*WHAT TO DO*:
Give the data again in full, with every character unchanged.

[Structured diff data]
┏━━
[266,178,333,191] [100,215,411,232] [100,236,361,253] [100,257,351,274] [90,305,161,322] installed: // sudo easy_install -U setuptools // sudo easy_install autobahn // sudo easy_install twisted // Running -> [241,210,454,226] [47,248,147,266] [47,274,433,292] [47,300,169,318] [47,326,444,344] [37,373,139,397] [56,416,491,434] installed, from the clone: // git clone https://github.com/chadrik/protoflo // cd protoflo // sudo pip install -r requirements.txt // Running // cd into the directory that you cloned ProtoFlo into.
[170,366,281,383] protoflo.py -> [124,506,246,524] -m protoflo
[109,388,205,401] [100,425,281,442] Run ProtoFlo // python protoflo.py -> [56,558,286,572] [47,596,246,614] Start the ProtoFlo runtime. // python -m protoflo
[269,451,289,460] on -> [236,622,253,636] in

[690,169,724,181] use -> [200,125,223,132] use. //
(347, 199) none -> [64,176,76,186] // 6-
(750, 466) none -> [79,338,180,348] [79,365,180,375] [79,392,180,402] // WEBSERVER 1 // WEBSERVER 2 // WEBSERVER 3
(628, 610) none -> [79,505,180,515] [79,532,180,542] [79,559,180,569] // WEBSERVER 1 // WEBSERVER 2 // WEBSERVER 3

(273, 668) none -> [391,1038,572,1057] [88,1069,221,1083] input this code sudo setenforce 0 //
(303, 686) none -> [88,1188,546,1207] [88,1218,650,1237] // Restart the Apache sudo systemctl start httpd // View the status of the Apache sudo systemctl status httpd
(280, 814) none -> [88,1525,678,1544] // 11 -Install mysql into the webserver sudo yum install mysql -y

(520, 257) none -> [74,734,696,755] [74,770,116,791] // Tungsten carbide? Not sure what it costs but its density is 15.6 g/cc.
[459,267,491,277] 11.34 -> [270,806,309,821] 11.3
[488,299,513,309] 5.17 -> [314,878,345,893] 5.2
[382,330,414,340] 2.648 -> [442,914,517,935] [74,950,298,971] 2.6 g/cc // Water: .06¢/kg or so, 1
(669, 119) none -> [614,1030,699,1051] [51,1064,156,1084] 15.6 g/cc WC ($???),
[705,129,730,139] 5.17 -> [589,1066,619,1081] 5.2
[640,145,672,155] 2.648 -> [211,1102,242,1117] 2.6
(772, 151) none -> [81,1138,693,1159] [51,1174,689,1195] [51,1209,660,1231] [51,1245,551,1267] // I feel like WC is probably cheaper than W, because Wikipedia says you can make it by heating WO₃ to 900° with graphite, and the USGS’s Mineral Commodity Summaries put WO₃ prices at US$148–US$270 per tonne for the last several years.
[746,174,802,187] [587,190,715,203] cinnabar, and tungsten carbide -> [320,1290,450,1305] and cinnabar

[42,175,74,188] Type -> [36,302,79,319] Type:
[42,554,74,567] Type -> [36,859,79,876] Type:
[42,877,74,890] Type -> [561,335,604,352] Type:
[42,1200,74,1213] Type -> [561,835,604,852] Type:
┗━━
*RESPONSE*:
[266,178,333,191] [100,215,411,232] [100,236,361,253] [100,257,351,274] [90,305,161,322] installed: // sudo easy_install -U setuptools // sudo easy_install autobahn // sudo easy_install twisted // Running -> [241,210,454,226] [47,248,147,266] [47,274,433,292] [47,300,169,318] [47,326,444,344] [37,373,139,397] [56,416,491,434] installed, from the clone: // git clone https://github.com/chadrik/protoflo // cd protoflo // sudo pip install -r requirements.txt // Running // cd into the directory that you cloned ProtoFlo into.
[170,366,281,383] protoflo.py -> [124,506,246,524] -m protoflo
[109,388,205,401] [100,425,281,442] Run ProtoFlo // python protoflo.py -> [56,558,286,572] [47,596,246,614] Start the ProtoFlo runtime. // python -m protoflo
[269,451,289,460] on -> [236,622,253,636] in

[690,169,724,181] use -> [200,125,223,132] use. //
(347, 199) none -> [64,176,76,186] // 6-
(750, 466) none -> [79,338,180,348] [79,365,180,375] [79,392,180,402] // WEBSERVER 1 // WEBSERVER 2 // WEBSERVER 3
(628, 610) none -> [79,505,180,515] [79,532,180,542] [79,559,180,569] // WEBSERVER 1 // WEBSERVER 2 // WEBSERVER 3

(273, 668) none -> [391,1038,572,1057] [88,1069,221,1083] input this code sudo setenforce 0 //
(303, 686) none -> [88,1188,546,1207] [88,1218,650,1237] // Restart the Apache sudo systemctl start httpd // View the status of the Apache sudo systemctl status httpd
(280, 814) none -> [88,1525,678,1544] // 11 -Install mysql into the webserver sudo yum install mysql -y

(520, 257) none -> [74,734,696,755] [74,770,116,791] // Tungsten carbide? Not sure what it costs but its density is 15.6 g/cc.
[459,267,491,277] 11.34 -> [270,806,309,821] 11.3
[488,299,513,309] 5.17 -> [314,878,345,893] 5.2
[382,330,414,340] 2.648 -> [442,914,517,935] [74,950,298,971] 2.6 g/cc // Water: .06¢/kg or so, 1
(669, 119) none -> [614,1030,699,1051] [51,1064,156,1084] 15.6 g/cc WC ($???),
[705,129,730,139] 5.17 -> [589,1066,619,1081] 5.2
[640,145,672,155] 2.648 -> [211,1102,242,1117] 2.6
(772, 151) none -> [81,1138,693,1159] [51,1174,689,1195] [51,1209,660,1231] [51,1245,551,1267] // I feel like WC is probably cheaper than W, because Wikipedia says you can make it by heating WO₃ to 900° with graphite, and the USGS’s Mineral Commodity Summaries put WO₃ prices at US$148–US$270 per tonne for the last several years.
[746,174,802,187] [587,190,715,203] cinnabar, and tungsten carbide -> [320,1290,450,1305] and cinnabar

[42,175,74,188] Type -> [36,302,79,319] Type:
[42,554,74,567] Type -> [36,859,79,876] Type:
[42,877,74,890] Type -> [561,335,604,352] Type:
[42,1200,74,1213] Type -> [561,835,604,852] Type:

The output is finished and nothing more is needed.